Benefits and Compensation

Be Aware of Common Mistakes in Employee Retirement Plans

Employee benefits and retirement plans must comply with various laws and regulations to maintain their tax-qualified status. Some errors that can cause a plan to lose its tax-qualified status may occur in the underlying plan document.

More commonly, the error will result from a failure to follow the terms of the plan, and even a small error can cause the plan to lose its qualified status. If a plan loses its tax-qualified status, employees may have to include plan contributions and any increases in the plan’s value in their income and pay taxes on their contributions.

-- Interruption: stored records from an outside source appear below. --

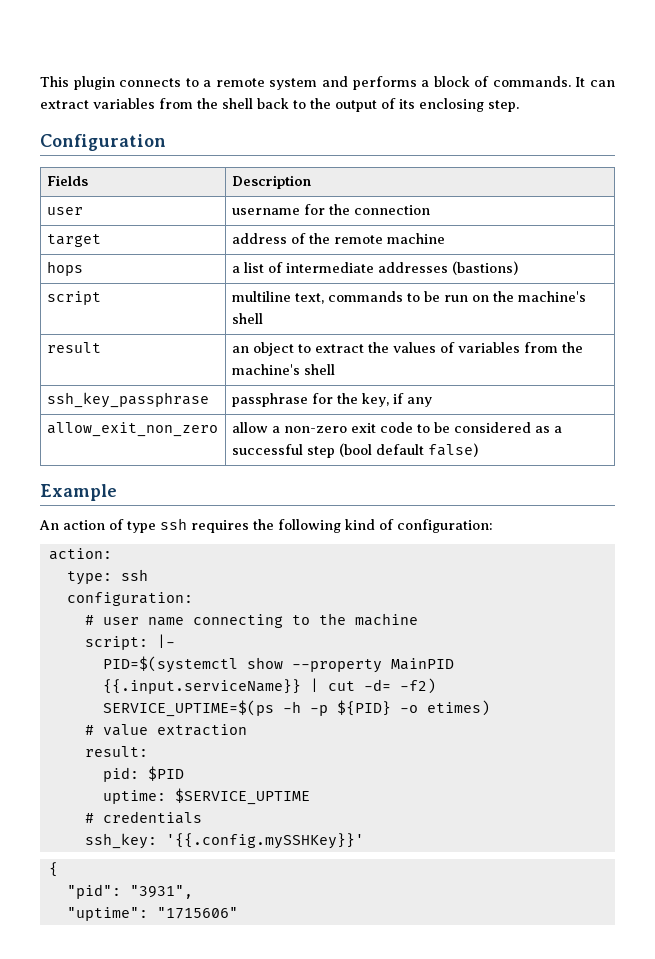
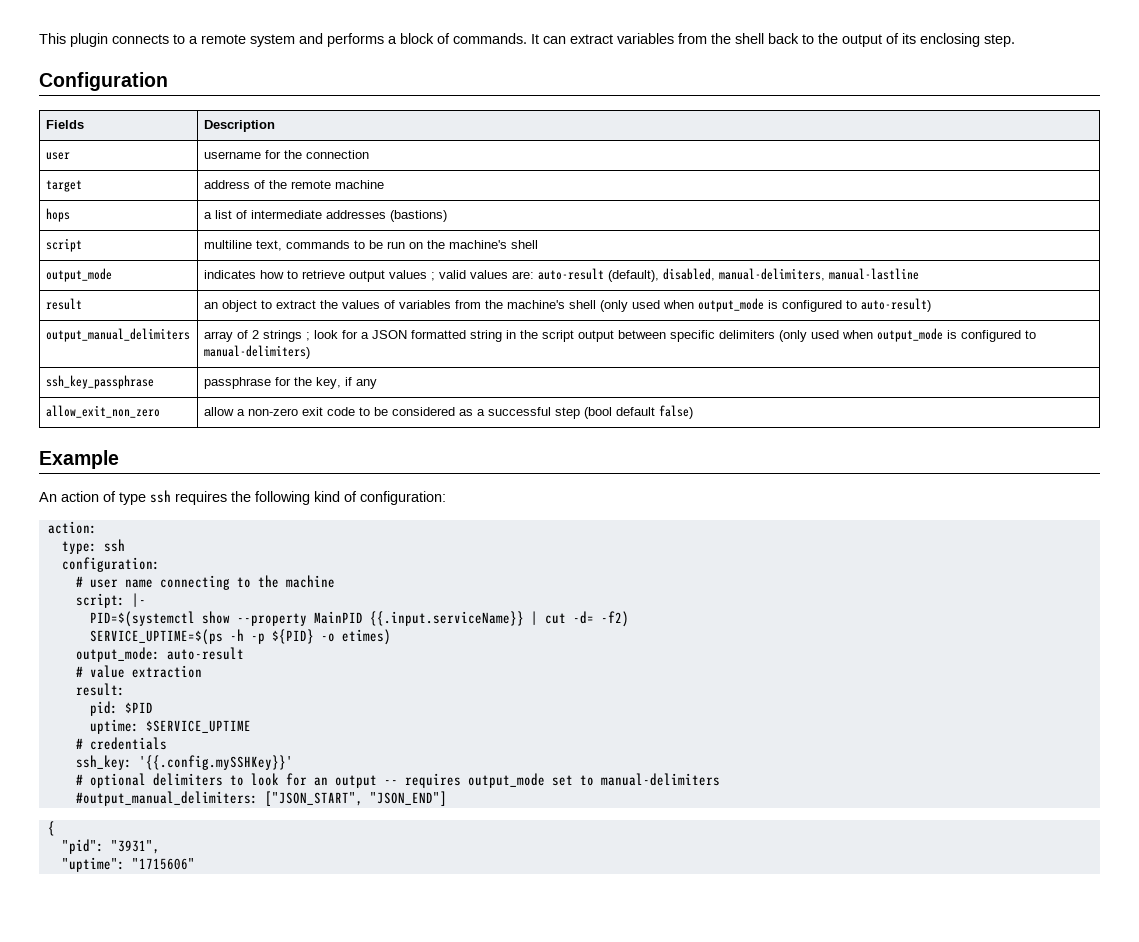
(263, 318) none -> [45,268,112,282] [203,268,919,282] // output_mode | indicates how to retrieve output values ; valid values are: auto-result (default), disabled, manual-delimiters, manual-lastline
(335, 369) none -> [599,298,931,312] [45,328,190,342] [203,328,1036,342] [203,345,310,359] (only used when output_mode is configured to auto-result) // output_manual_delimiters | array of 2 strings ; look for a JSON formatted string in the script output between specific delimiters (only used when output_mode is configured to manual-delimiters)
(490, 708) none -> [75,647,244,662] // output_mode: auto-result
(364, 841) none -> [75,773,720,788] [75,791,447,806] // # optional delimiters to look for an output -- requires output_mode set to manual-delimiters // #output_manual_delimiters: ["JSON_START", "JSON_END"]

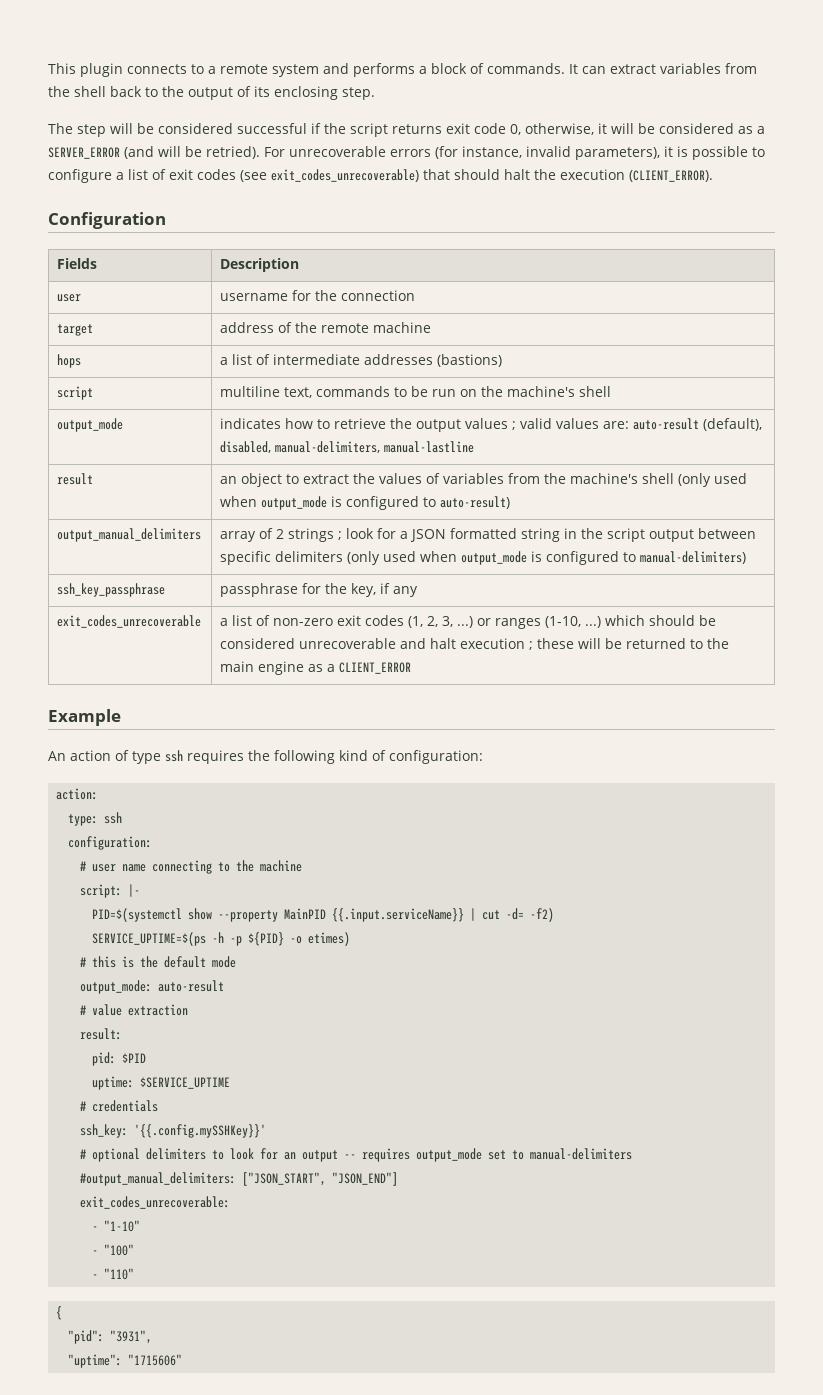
(1015, 40) none -> [48,123,765,137] [48,146,765,160] [48,169,713,183] // The step will be considered successful if the script returns exit code 0, otherwise, it will be considered as a SERVER_ERROR (and will be retried). For unrecoverable errors (for instance, invalid parameters), it is possible to configure a list of exit codes (see exit_codes_unrecoverable) that should halt the execution (CLIENT_ERROR).
(345, 274) none -> [390,418,413,429] the
[45,405,160,418] [203,405,693,419] allow_exit_non_zero | allow a non-zero exit code to be considered as a successful step (bool default false) -> [57,615,202,628] [220,615,717,629] [220,638,730,650] [220,661,412,675] exit_codes_unrecoverable | a list of non-zero exit codes (1, 2, 3, ...) or ranges (1-10, ...) which should be considered unrecoverable and halt execution ; these will be returned to the main engine as a CLIENT_ERROR
(391, 637) none -> [80,956,237,968] // # this is the default mode
(447, 798) none -> [80,1196,231,1209] [92,1220,141,1232] [92,1244,135,1256] [92,1268,135,1280] // exit_codes_unrecoverable: // - "1-10" // - "100" // - "110"

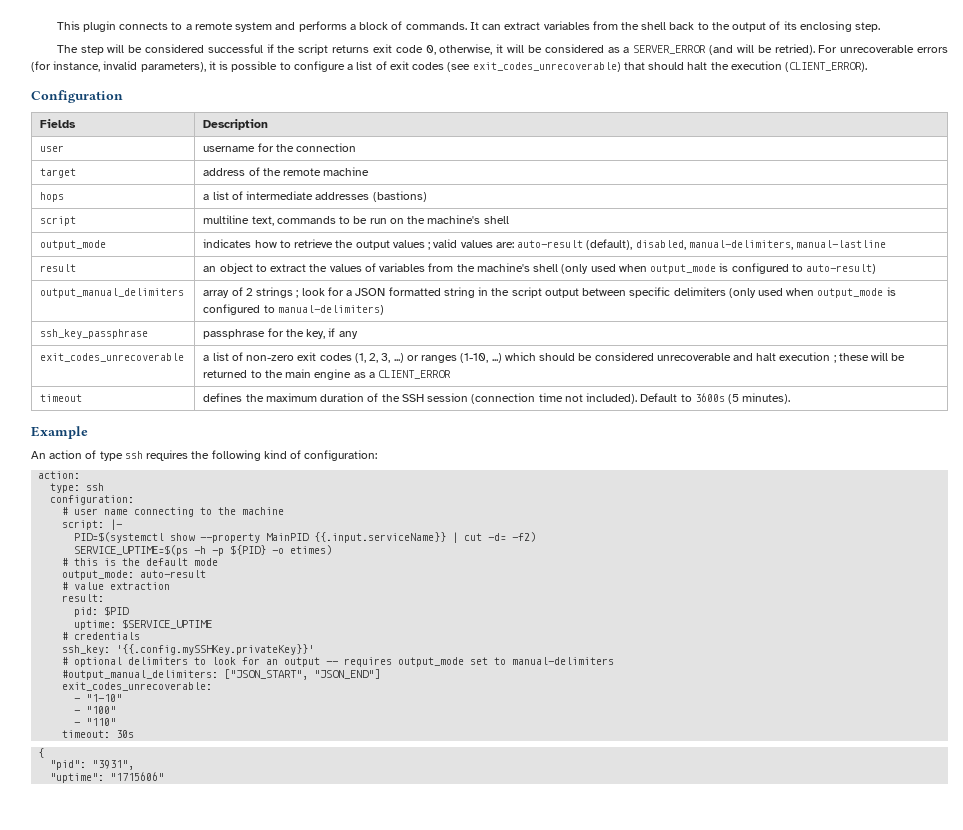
(412, 668) none -> [40,394,83,402] [203,393,791,404] // timeout | defines the maximum duration of the SSH session (connection time not included). Default to 3600s (5 minutes).
[134,1124,267,1138] '{{.config.mySSHKey}}' -> [116,644,315,655] '{{.config.mySSHKey.privateKey}}'
(135, 1274) none -> [62,730,135,738] // timeout: 30s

Many employers regularly perform voluntary plan audits that can uncover errors. However, you can spot errors without a third-party audit. Below are some of the most common employee benefits and retirement plan mistakes.

8 Mistakes to Avoid

  1. Failing to maintain a current signed copy of the plan.Some employers hire a third-party administrator (TPA) to manage their plan. Often, the TPA prepares the plan documents, but the employer needs to sign those documents to adopt or amend the plan. You should always have a fully signed copy of the plan documents in your files (including the adoption agreement, any amendments, and the underlying plan document).
  2. Understanding who’s responsible for keeping the plan qualified.An employer will enter into agreements with its TPA to set forth who is handling which part of the plan administration. While the TPA might handle the qualification testing, the employer often is ultimately responsible for maintaining the plan’s qualified status. You should understand who is on the hook for any failure to maintain the plan’s qualified status, and for the cost of fixing a failure, before a failure occurs.
  3. Missing employee deferrals.Employees can change their elective deferrals periodically. You must ensure you have proper procedures in place for timely updating your payroll system to change deferrals. If you fail to defer a portion of an employee’s compensation, you can correct the mistake. Many employers incorrectly contribute, on behalf of the employee, the full amount he would have deferred. However, since the employee received in his paycheck the funds that should have been deferred, the correction involves contributing only part of the missed deferral, plus missed earnings.
  4. Failing to follow the plan’s definition of compensation.Plans can define “compensation” to include certain types of wages, including overtime, shift differentials, on-call pay, and bonuses. Sometimes, one or more types of compensation are coded incorrectly, and the elective deferrals or employer match is calculated using an incorrect number for compensation.
  5. Improperly matching employee contributions.This can occur because you used the wrong definition of compensation or just made a mathematical error. An error in calculating an employee’s elective deferral will also typically result in improper matching.
  6. Improperly paying unvested amounts to departing employees.If an employee leaving your company requests a payout of her account, you should double-check the plan’s vesting schedule before processing the payout. This can be accomplished by providing proper directions to the TPA (or knowing who is responsible for determining how much is vested) or providing guidance to internal HR staff.
  7. Failing to automatically increase deferrals as required under certain safe-harbor plans.Certain plans provide for an automatic increase in annual contributions unless an employee opts out of the automatic contribution. When a plan includes automatic contributions (or automatic increases), there should be a mechanism or process for determining when employees’ contributions will automatically increase. Depending on the timing of the plan year and the employee’s start date, some confusion may occur. For larger employers, it can be a challenge to track contribution changes unless the payroll system is able to automatically perform the calculation.
  8. Not correcting plan failures.Occasionally, an employer fails to comply with the specific IRS rules on how to fix a failure. For the plan to maintain qualified status, a failure must be fully corrected, and you may have to notify the IRS to receive its blessing on the manner of correction.

Bottom Line

Generally, the earlier a mistake is corrected, the easier and less expensive the fix will be. As soon as an error is discovered, contact your TPA and your employee benefits counsel to determine the appropriate correction as well as your next steps.